A New Era: CRISPR Meets NRF2
In one of the most exciting developments in NRF2 research, scientists at ChristianaCare's Gene Editing Institute have demonstrated that CRISPR-Cas9 gene editing can selectively disable cancer-driving NRF2 mutations, restoring chemotherapy sensitivity in lung cancer models — without affecting healthy cells.
The Breakthrough
Published in Molecular Therapy Oncology in November 2025, the study by Kelly Banas and Eric Kmiec exploited a clever biological trick:
- Many lung squamous cell carcinomas carry an NRF2 R34G mutation that makes tumors resistant to chemotherapy
- This specific mutation creates a unique PAM site — the DNA sequence CRISPR-Cas9 needs to cut
- Because normal cells don't have this mutation, the CRISPR system can selectively target only tumor cells
- Even modest editing (20-40%) of tumor cells was sufficient to restore sensitivity to standard carboplatin-paclitaxel chemotherapy
Expanding Beyond Lung Cancer
In January 2026, the same team extended their approach to head and neck cancers and esophageal cancer, targeting NRF2 exon 4 and achieving a remarkable 90% reduction in NRF2 protein levels.
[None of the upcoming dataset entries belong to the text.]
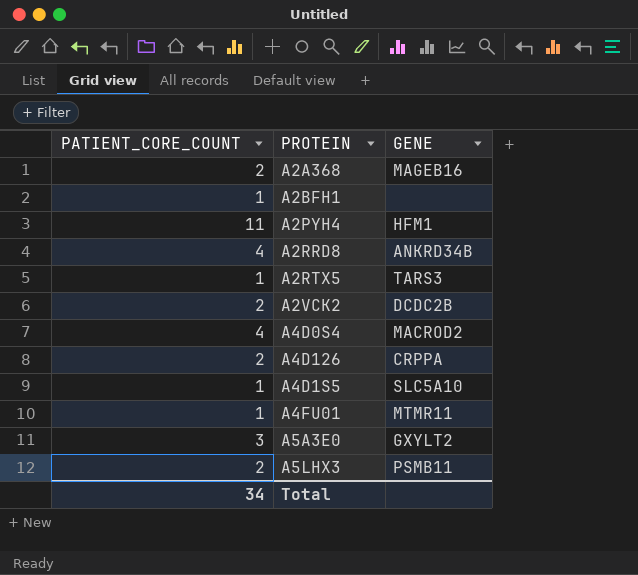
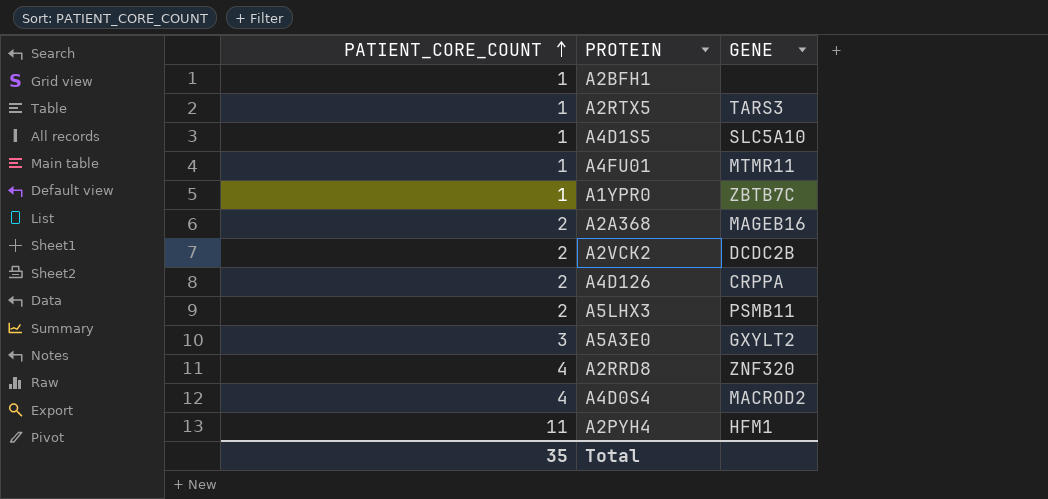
row order: none -> PATIENT_CORE_COUNT ascending
row A1YPR0: none -> 1 | ZBTB7C
A2RRD8 | GENE: ANKRD34B -> ZNF320
Total | PATIENT_CORE_COUNT: 34 -> 35

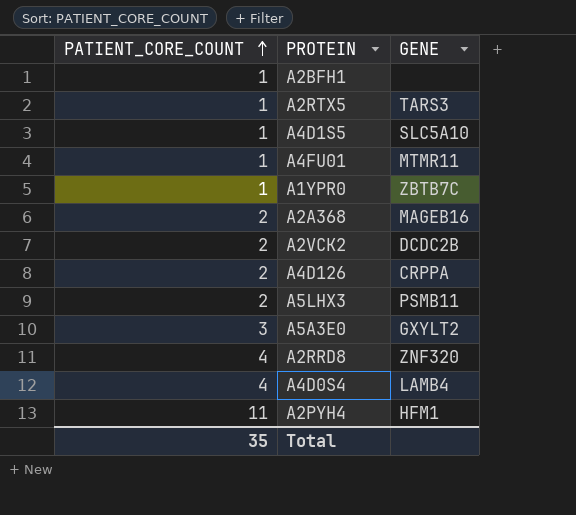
A4D0S4 | GENE: MACROD2 -> LAMB4

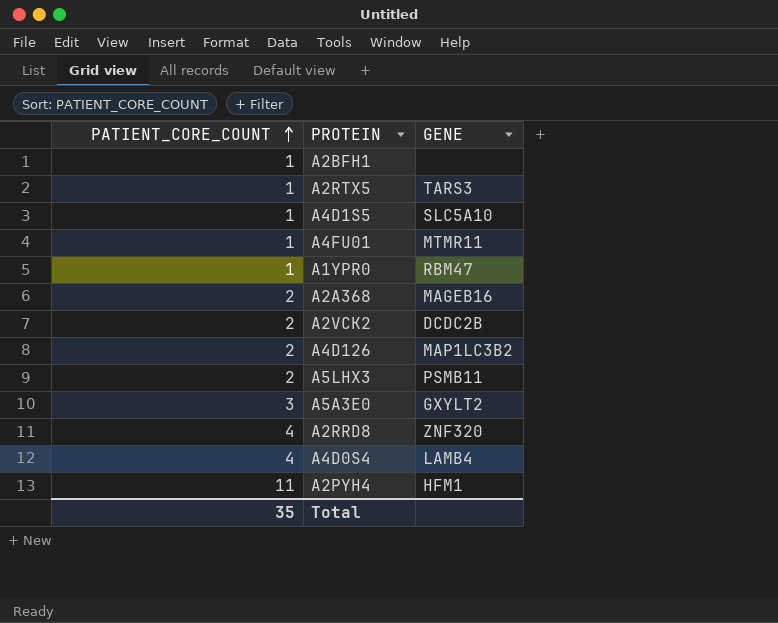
A1YPR0 | GENE: ZBTB7C -> RBM47
A4D126 | GENE: CRPPA -> MAP1LC3B2

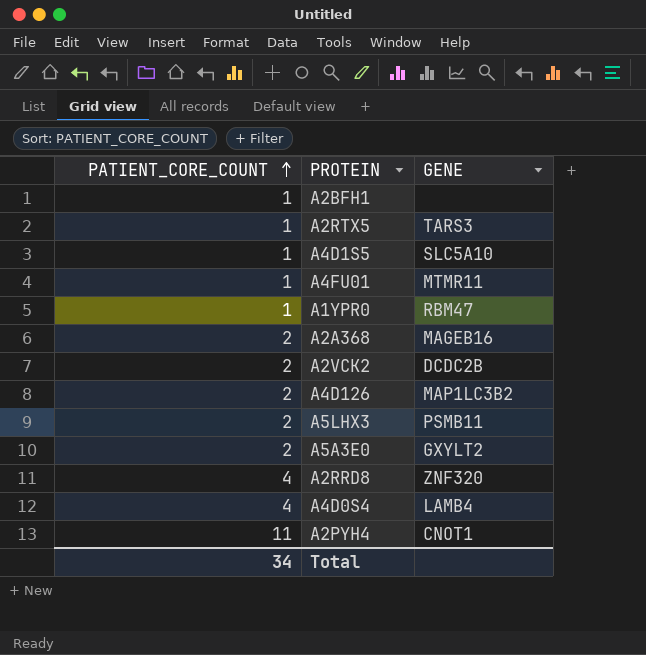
A5A3E0 | PATIENT_CORE_COUNT: 3 -> 2
A2PYH4 | GENE: HFM1 -> CNOT1
Total | PATIENT_CORE_COUNT: 35 -> 34

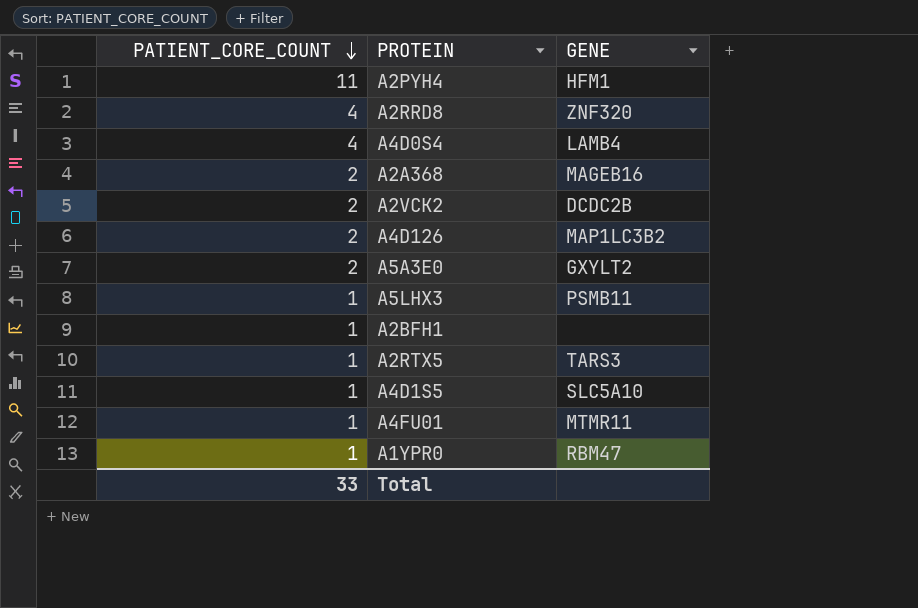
row order: PATIENT_CORE_COUNT ascending -> PATIENT_CORE_COUNT descending
A2PYH4 | GENE: CNOT1 -> HFM1
A5LHX3 | PATIENT_CORE_COUNT: 2 -> 1
Total | PATIENT_CORE_COUNT: 34 -> 33

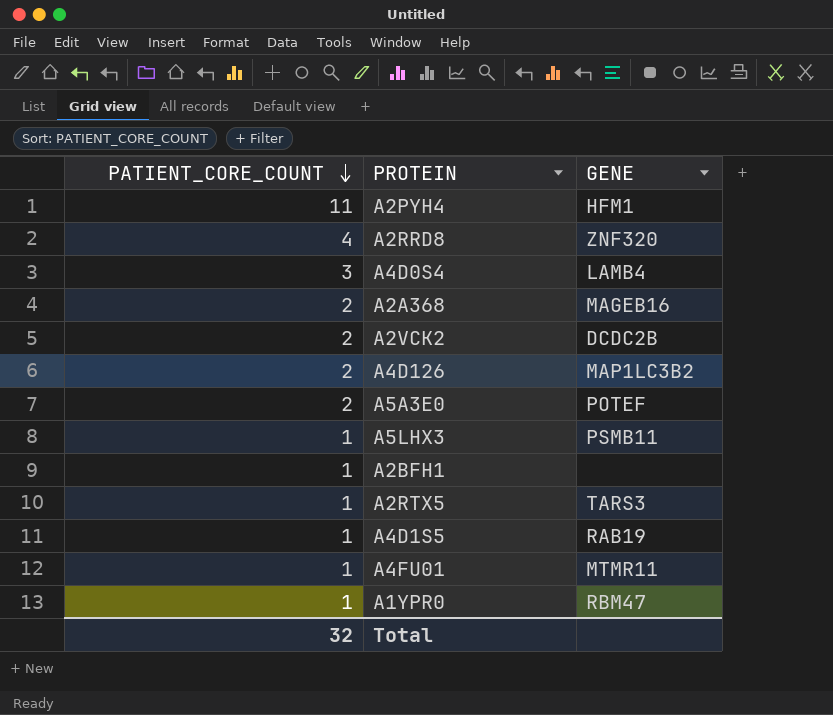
A4D0S4 | PATIENT_CORE_COUNT: 4 -> 3
A5A3E0 | GENE: GXYLT2 -> POTEF
A4D1S5 | GENE: SLC5A10 -> RAB19
Total | PATIENT_CORE_COUNT: 33 -> 32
This demonstrates the approach's broad applicability across solid tumors with NRF2 aberrations.
Clinical Translation
The therapy uses lipid nanoparticle delivery with minimal off-target effects. CorriXR Therapeutics, a spinout company, is pursuing IND-enabling studies with the goal of becoming the first CRISPR therapy targeting NRF2 in cancer to reach clinical trials.
Why This Matters
This approach elegantly resolves the NRF2 duality problem in cancer — instead of systemic NRF2 modulation that could harm normal cells, CRISPR enables tumor-specific editing. It could allow patients to respond to standard chemotherapy again, potentially at lower doses with fewer side effects.